BEGIN INPUT RECORDS
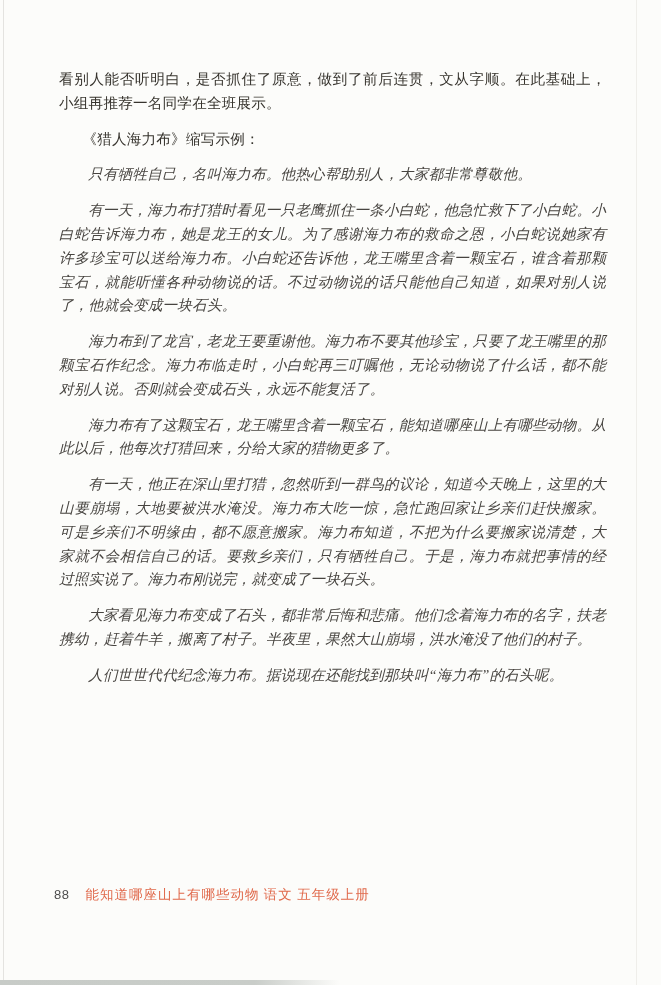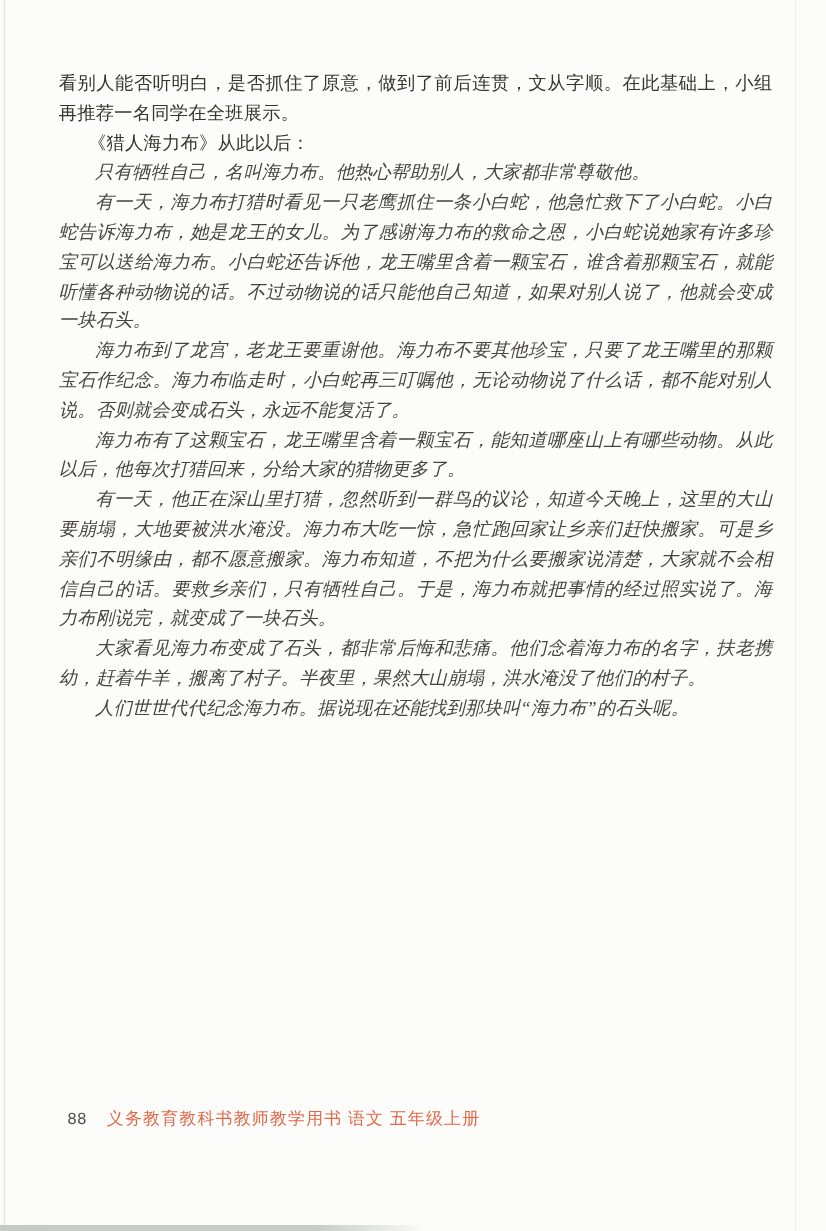--- a/index.html
+++ b/index.html
@@ -45,7 +45,7 @@
     color: #38352f;
   }
   .content p {
-    margin: 0;
+    margin: 12px;
     padding: 0;
   }
   .p-song {

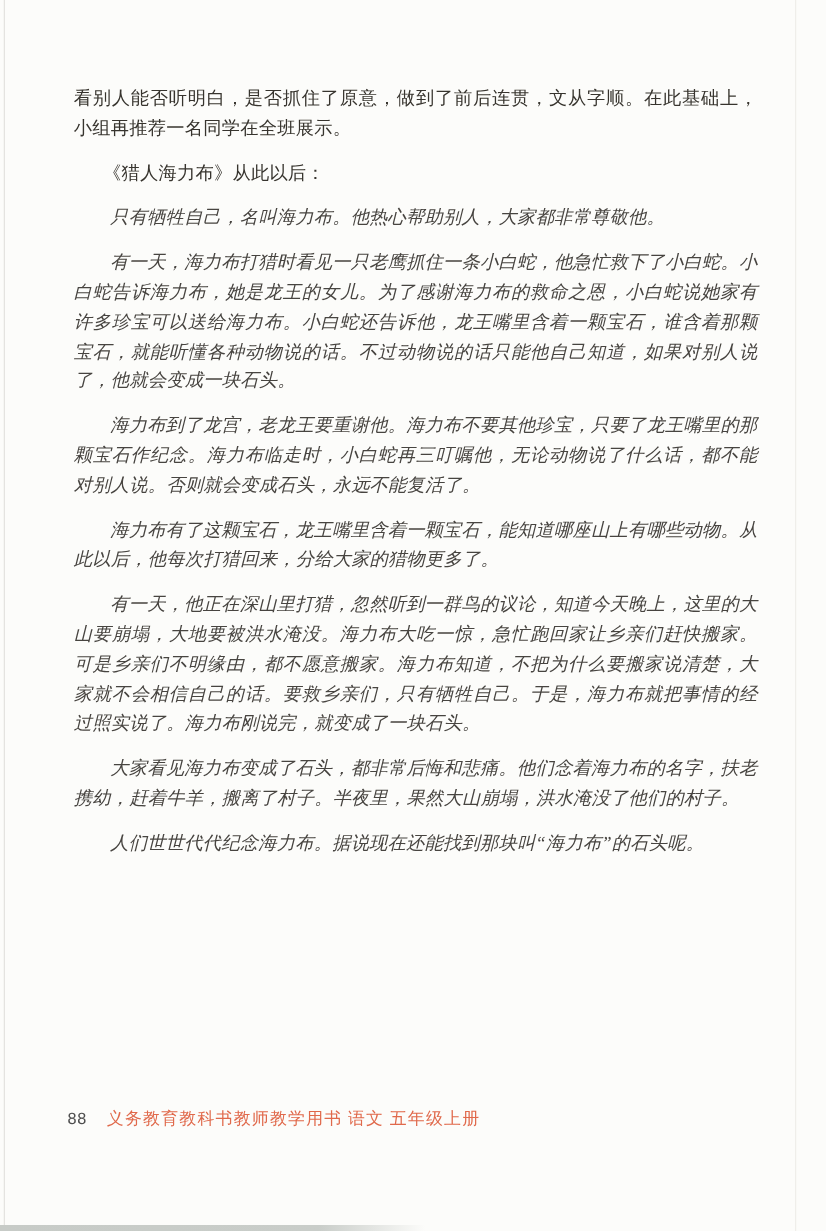--- a/index.html
+++ b/index.html
@@ -91,7 +91,7 @@
 
 <div class="content">
   <p class="p-song">看别人能否听明白，是否抓住了原意，做到了前后连贯，文从字顺。在此基础上，小组再推荐一名同学在全班展示。</p>
-  <p class="p-song indent-bracket">《猎人海力布》从此以后：</p>
+  <p class="p-song indent-bracket">《猎人海力布》缩写示例：</p>
   <p class="p-kai indent-2">只有牺牲自己，名叫海力布。他热心帮助别人，大家都非常尊敬他。</p>
   <p class="p-kai indent-2">有一天，海力布打猎时看见一只老鹰抓住一条小白蛇，他急忙救下了小白蛇。小白蛇告诉海力布，她是龙王的女儿。为了感谢海力布的救命之恩，小白蛇说她家有许多珍宝可以送给海力布。小白蛇还告诉他，龙王嘴里含着一颗宝石，谁含着那颗宝石，就能听懂各种动物说的话。不过动物说的话只能他自己知道，如果对别人说了，他就会变成一块石头。</p>
   <p class="p-kai indent-2">海力布到了龙宫，老龙王要重谢他。海力布不要其他珍宝，只要了龙王嘴里的那颗宝石作纪念。海力布临走时，小白蛇再三叮嘱他，无论动物说了什么话，都不能对别人说。否则就会变成石头，永远不能复活了。</p>

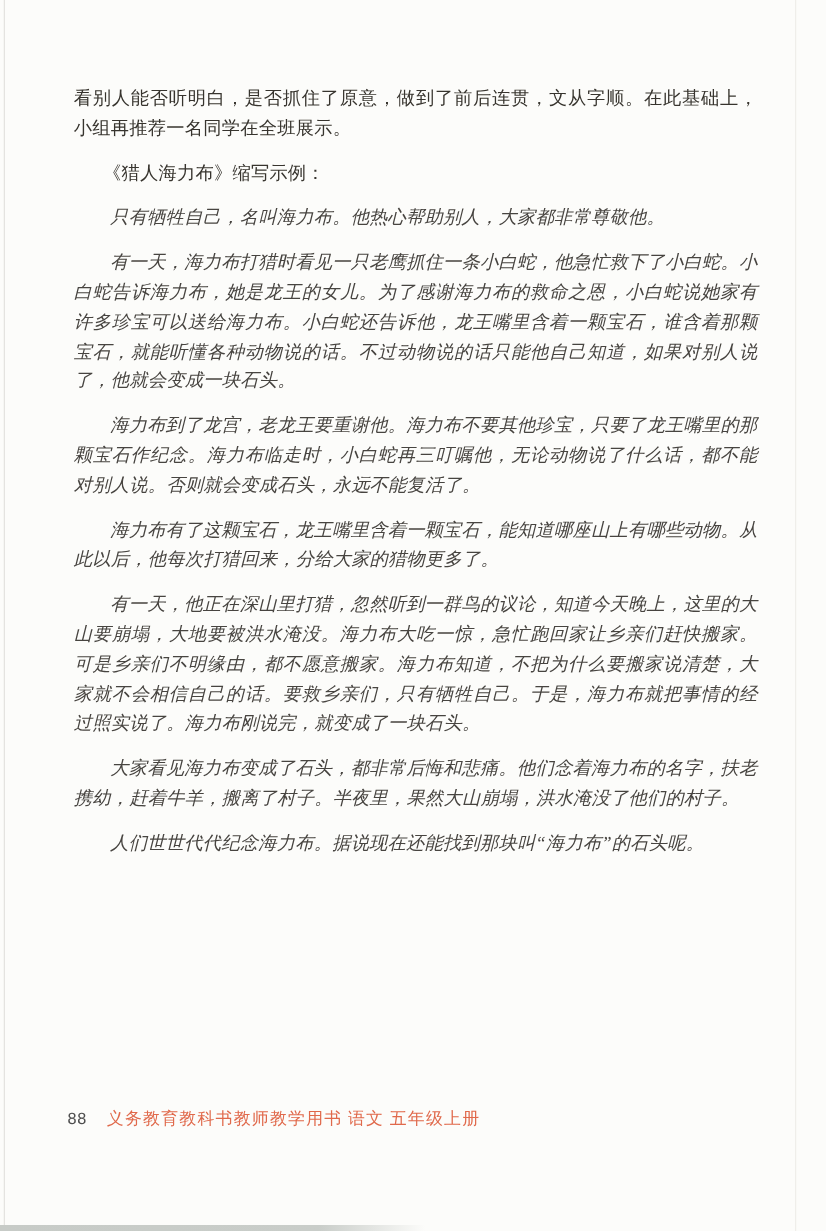--- a/index.html
+++ b/index.html
@@ -103,7 +103,7 @@
 
 <div class="footer">
   <span class="page-number">88</span>
-  <span class="book-title">义务教育教科书教师教学用书 语文 五年级上册</span>
+  <span class="book-title">能知道哪座山上有哪些动物 语文 五年级上册</span>
 </div>
 
 </body></html>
END INPUT RECORDS
WHAT THE TASK ASKS: From the entries above, copy each line that holds "猎人海力布".

RESULT:
-  <p class="p-song indent-bracket">《猎人海力布》从此以后：</p>
+  <p class="p-song indent-bracket">《猎人海力布》缩写示例：</p>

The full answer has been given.